Sanofi prévoit de financer cette opération pour moitié en puisant dans sa trésorerie et le reste par l'emprunt, mais table sur un retour sur capitaux investis supérieur au coût du capital dans un délai de trois ans.

Le coût de cette transaction déplaisait toutefois aux investisseurs dans l'immédiat: vers 9H35 à la Bourse de Paris, l'action Sanofi reculait de 3,37% à 70,49 euros, tandis que le CAC 40 tendait vers l'équilibre.

Une opération "logique, mais onéreuse", jugeaient ainsi les analystes de Jefferies dans une note, estimant par ailleurs que le potentiel de croissance de Bioverativ était "limité" à moyen terme, sur fond d'une concurrence élevée sur le segment.

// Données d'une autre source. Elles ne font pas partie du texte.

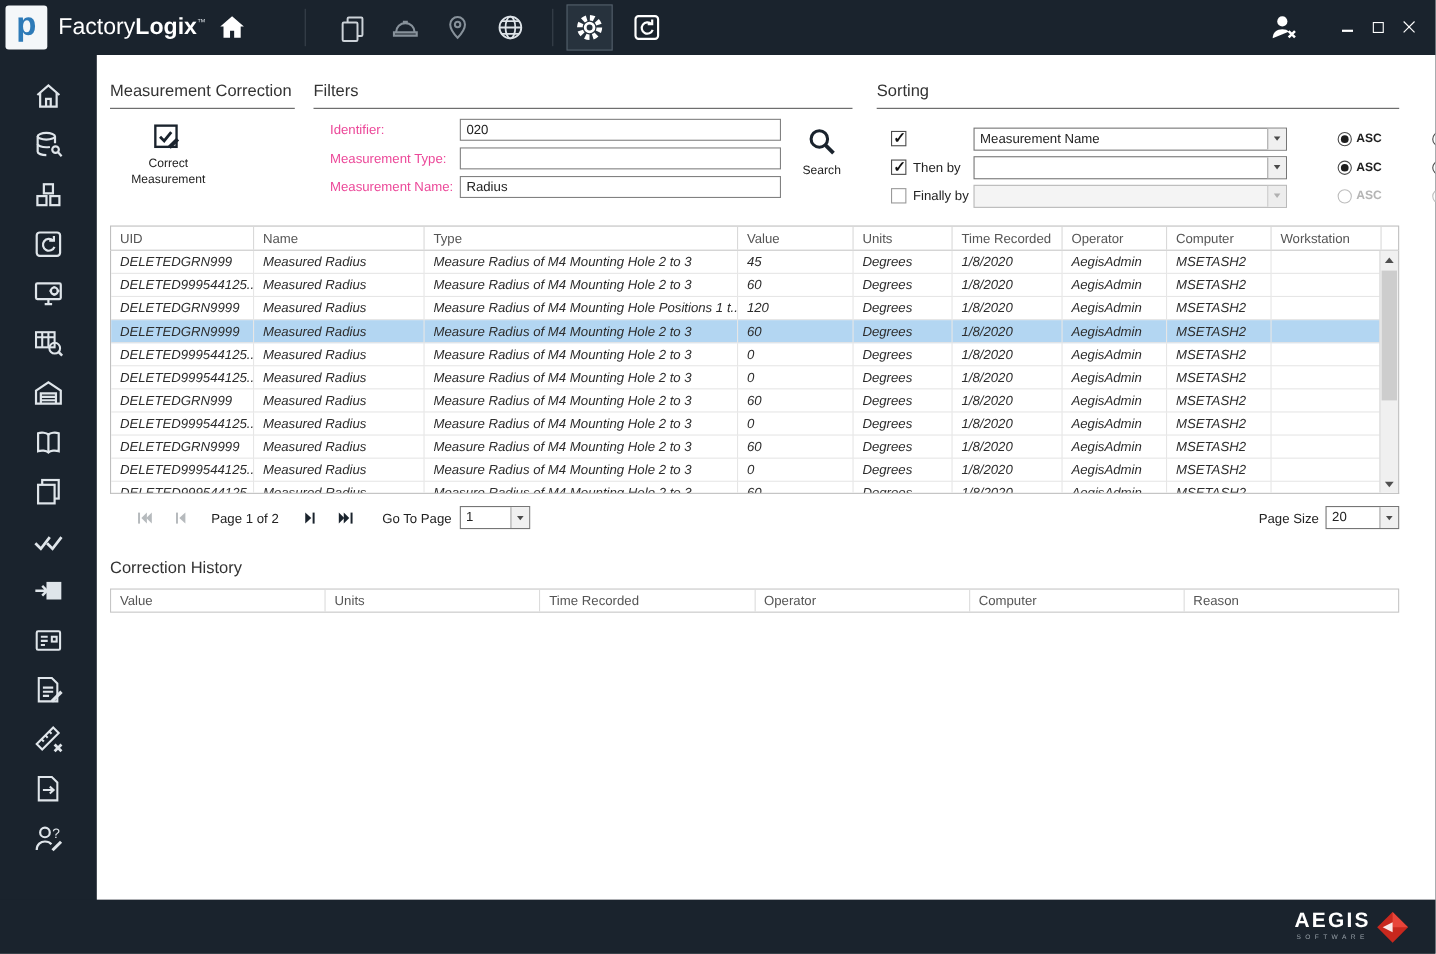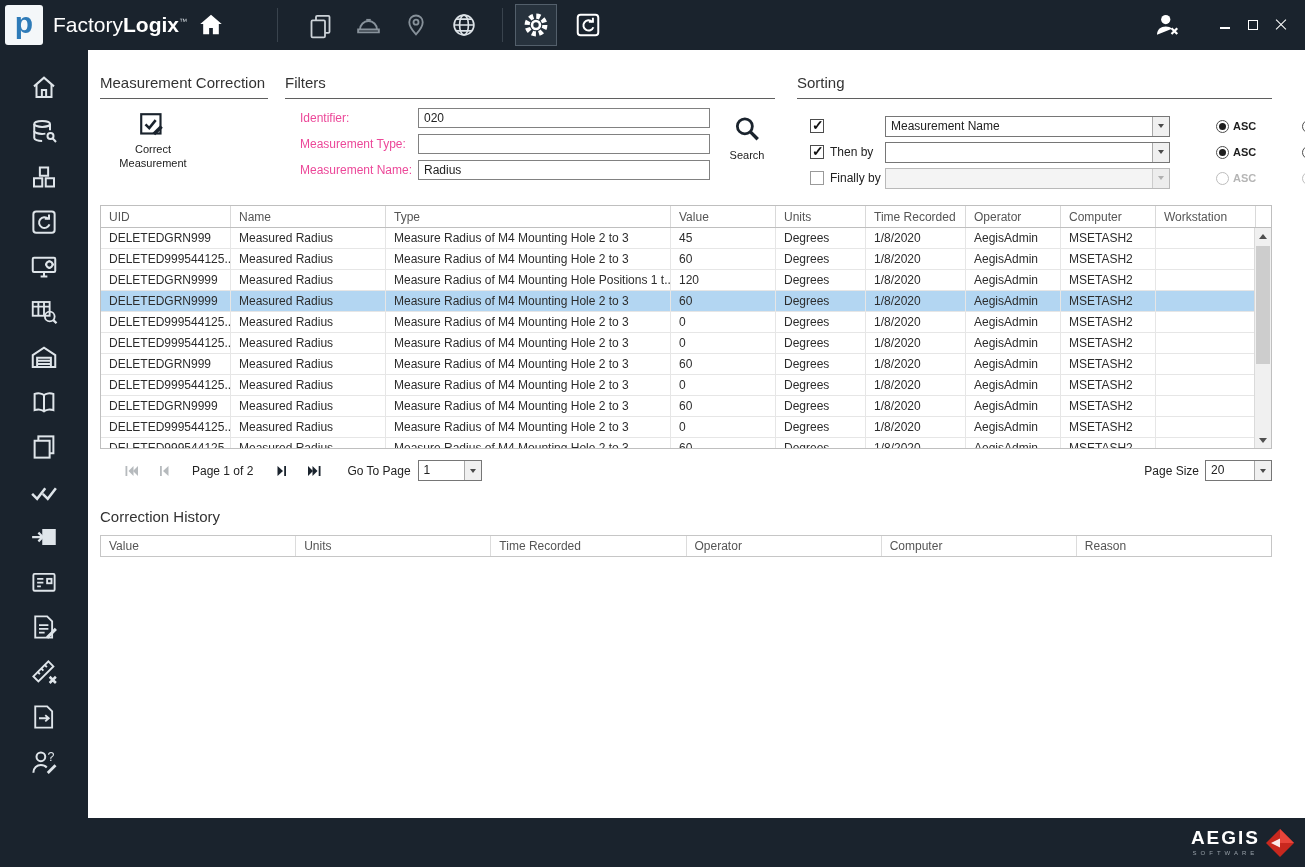"DELETEDGRN999" .mt-row { font-style: none -> italic }
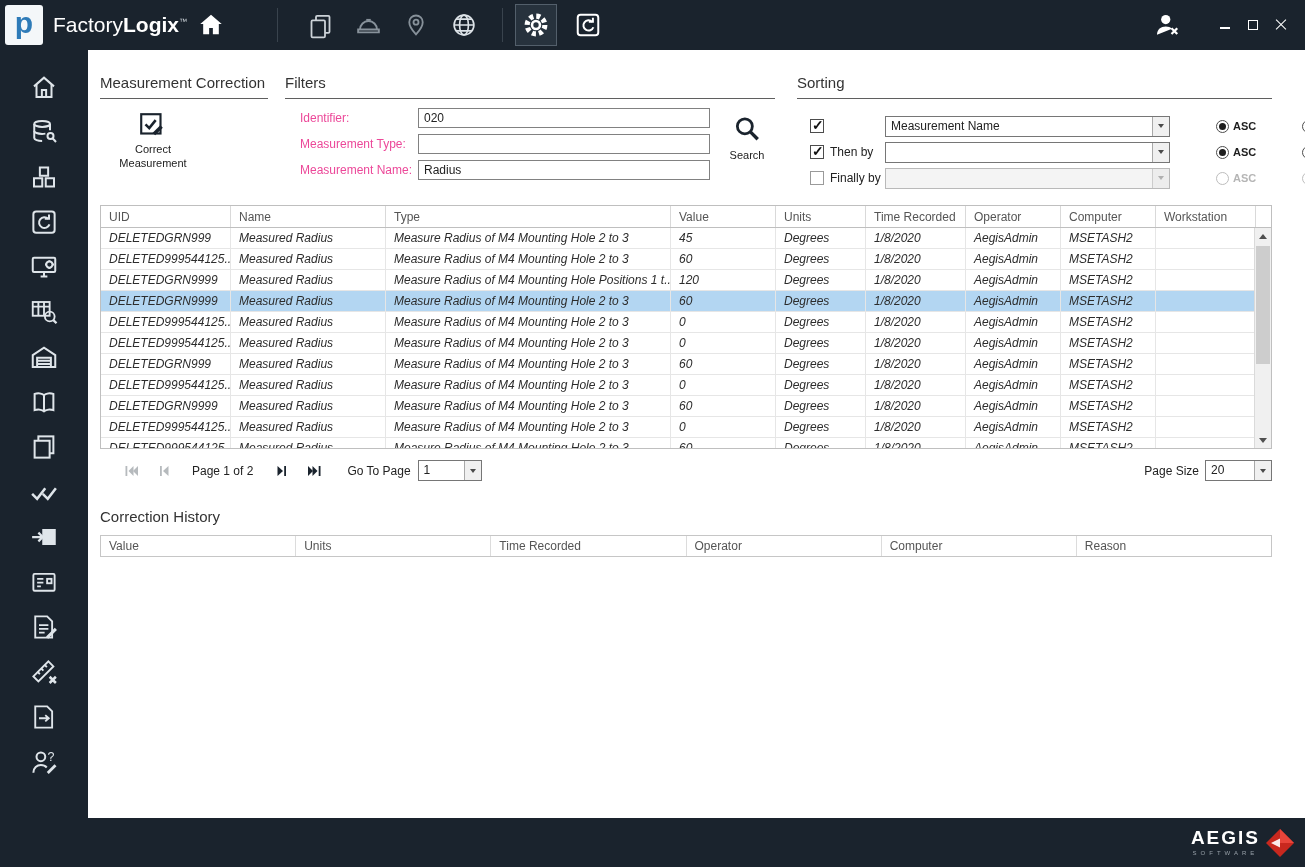"AEGIS" .bottombar { padding-right: 10px -> 24px }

Cette acquisition ajoute au portefeuille de Sanofi une "offre différenciée de thérapies innovantes, ainsi que l'accès à une plateforme de croissance dans les maladies hématologies rares, ce qui lui permettra de renforcer sa présence en médecine de spécialités" et dans les maladies rares, selon le communiqué du groupe.

Car Bioverativ dispose d'autres traitements en développement dans l'hémophilie et d'autres troubles hématologiques, avec notamment un médicament en phase III (dernière étape clinique avant éventuelle commercialisation).

Et Sanofi pour sa part a acquis début janvier les droits mondiaux de fitusiran, un traitement novateur contre l'hémophilie et en phase avancée de développement, auprès d'une autre biotech américaine partenaire, Alnylam.

Le géant pharmaceutique français ne renonce pas pour autant à d'autres grandes acquisitions pour rattraper son retard dans l'immuno-oncologie. Lundi, ses dirigeants ont souligné que le groupe avait encore la capacité financière de mener des acquisitions de même ampleur, notamment dans ce domaine toujours prioritaire pour le groupe.